Iran – European Council
Brussels, June 19, 2009
THE PRESIDENT – (…) I would like to say that I’m very happy to see Europe standing together as one to make strong and unambiguous statements about the Iranian situation. It is up to the Iranians to choose their government, but we can’t help but be extremely concerned by the violence of the current regime’s reaction. The courage of the Iranians who are taking to the streets to ask for what? For the right to freely choose their future. The fact that they aren’t giving up is something that should make us extremely optimistic. Europe unanimously condemns the violence. As for the recount, the votes should either be recounted correctly or not at all, but you know that I’ve always taken a very strict view of this.
Q. – To come back to Iran, this morning the Supreme Leader, Ali Khamenei, issued an extremely virulent statement in which he said that the results were final and that those who didn’t take part in the victory celebration would be denounced by the guardians of the people, which foreshadows an extremely difficult period. Beyond condemning what’s currently going on in Iran, what can Europe do if there’s a bloodbath?
THE PRESIDENT – First of all, we don’t want to give the impression that foreign countries, with everything this implies, are meddling in Iran’s domestic elections. But we have values, we have convictions. When you see images of people being massacred because they are demanding a recount, when you see results that are so inconsistent, remaining quiet would not be true to European values. As for France, I believe our position has always been very consistent. M. Kouchner and I have always supported strengthening sanctions in the context of the nuclear issue.
What is being expressed in Iran? The unhappiness and protests of Iranians who wonder why their lives are increasingly difficult even though theirs is a country rich in resources, a country with a great history and great civilization. That’s because the sanctions, the fact that a number of countries consider it unacceptable to speak of the Holocaust as though it were a joke, have helped awaken a portion of Iranian society that doesn’t appear as trusting and satisfied as the Supreme Leader would like to maintain.
One can say all this and still hope that Iran will regain her full place in the region and in the world; that the Iranian people will have the means to bring about development; that talks will resume. But we’re also sending a message that Europe and the rest of the world isn’t prepared to accept everything. Otherwise, what would be the point of some of your colleagues doing their jobs in such extremely dangerous conditions? What must we say? I always urge dialogue with Iran, but when we have something to condemn, we must condemn it. But still, the emergence of an Iranian “street” demanding greater transparency and a better future is good news.
I hope Iran’s current leaders won’t commit the irreparable. We can only admire the aspirations of the Iranian people, when they express themselves with such courage and such dignity. We won’t keep quiet, in any case; that isn’t France’s policy. I’m not saying this to attack anybody, even though you know what I think of the many repeated statements by Mr Ahmadinejad, who adores provocation. I’ve had the opportunity to convey this in particularly candid terms to the Iranian Foreign Minister, because I want good relations with Iran. But I don’t go along with accepting statements and attitudes of this kind. So what will happen in the future? Who knows? I hope Iran will be spared violence and that Iran’s current government will respect the Iranian people.

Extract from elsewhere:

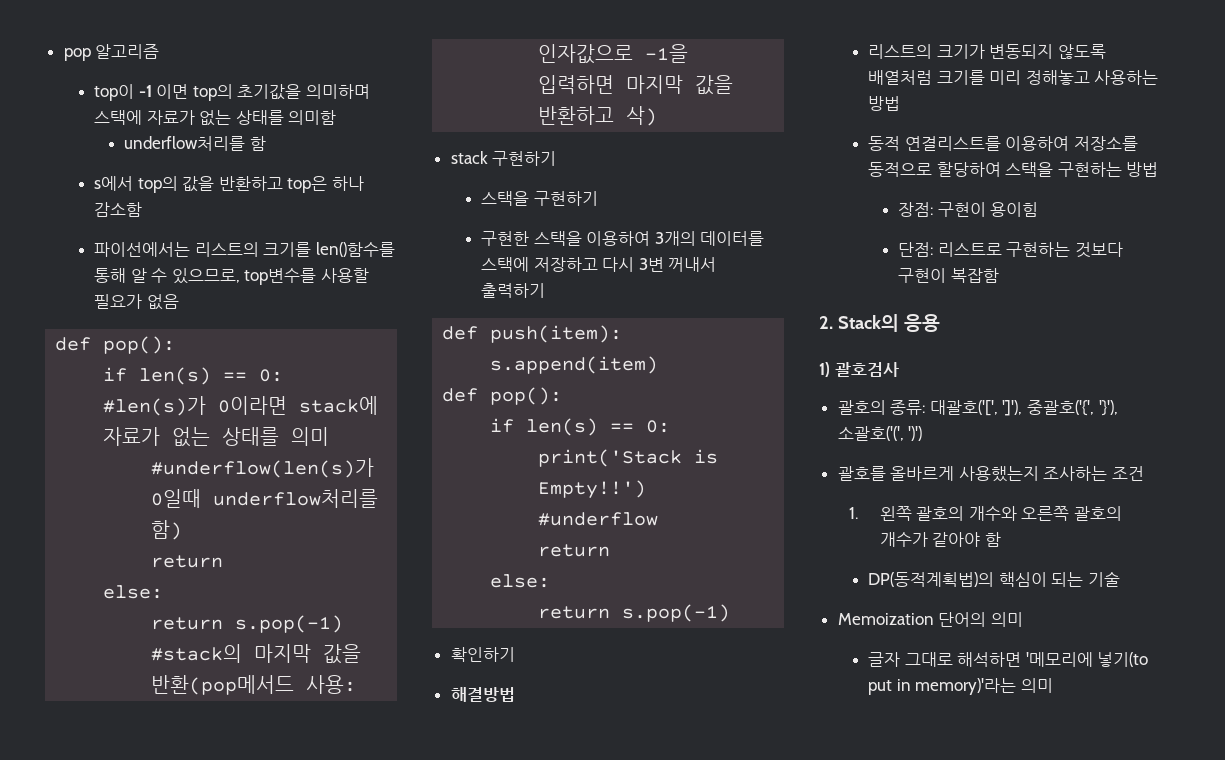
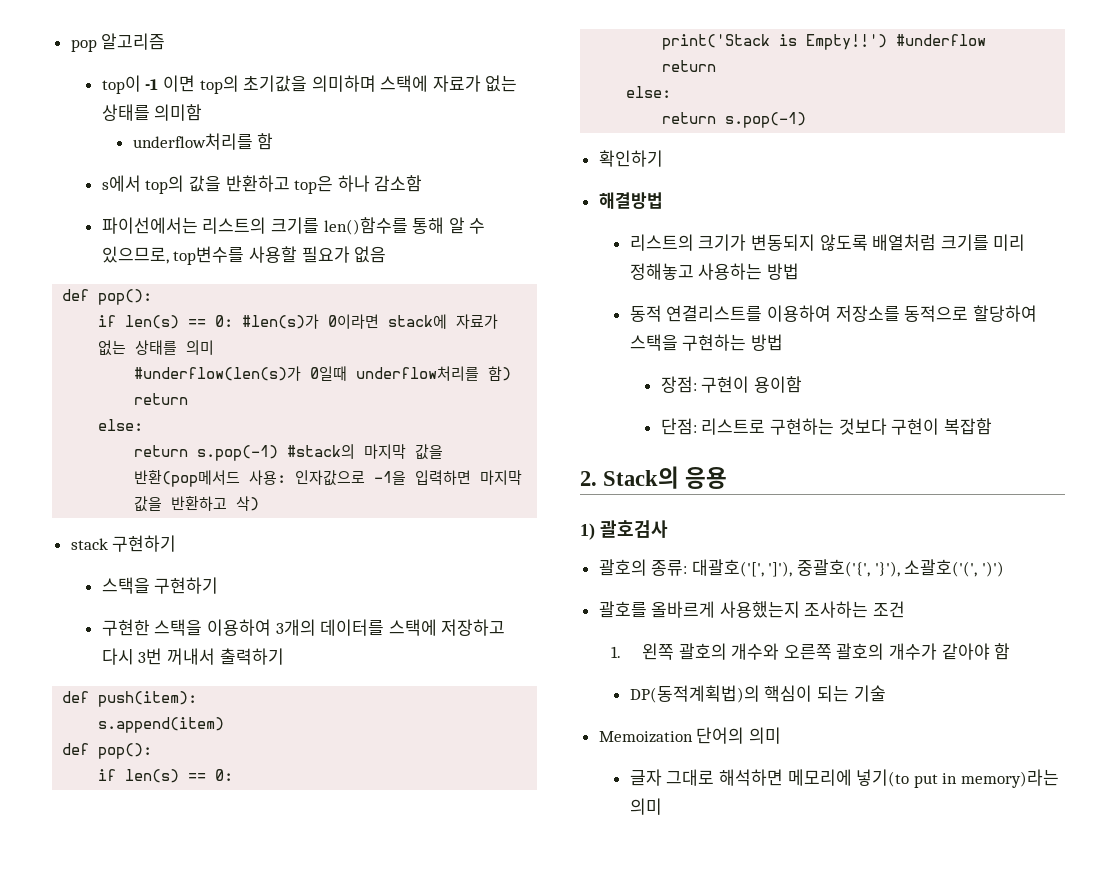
[638,257,664,272] 3변 -> [138,648,163,665] 3번
[990,202,1039,217] 용이힘 -> [753,376,802,393] 용이함
[1025,652,1093,667] '메모리에 -> [787,769,852,786] 메모리에
[915,678,1017,695] memory)'라는 -> [960,769,1059,788] memory)라는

Q. – Have you had the opportunity to discuss the situation in Iran with President Obama, and how do you explain the American reaction, which seems more reserved than that of the EU?
THE PRESIDENT – I’ve often discussed it with President Obama. I even said to the Iranian Foreign Minister: “Take President Obama’s outstretched hand, show your good faith.” And I think that was the intelligent thing to do. It’s true our reaction on Iran was more vigorous; we don’t have to do exactly the same on every point. I was shocked by Mr Ahmadinejad’s repeated statements. I think that in the twenty-first century, there is no reason to accept such statements on the Holocaust or various other things. For the rest, we’ll see how things develop.
I also understand President Obama’s position, as it reflects my own concern to avoid giving the impression – which would do Mr Ahmadinejad a favour – that we want to interfere in Iranian affairs, as you know quite well. But at the same time, we have convictions and we support Iran, we support the Iranian people. But where are the Iranian people? Today they are in the street. And think about this: in Iran, people are in the street to demand greater moderation and more reason, which shows that people take to the streets in this part of the world not just to ask for a more closed system. In this instance the opposite is true, and that’s good news.
Q. – Did you talk about the situation with President Obama this week?
THE PRESIDENT – We didn’t talk about it this week; we talked about it when we were in Normandy. (…)./.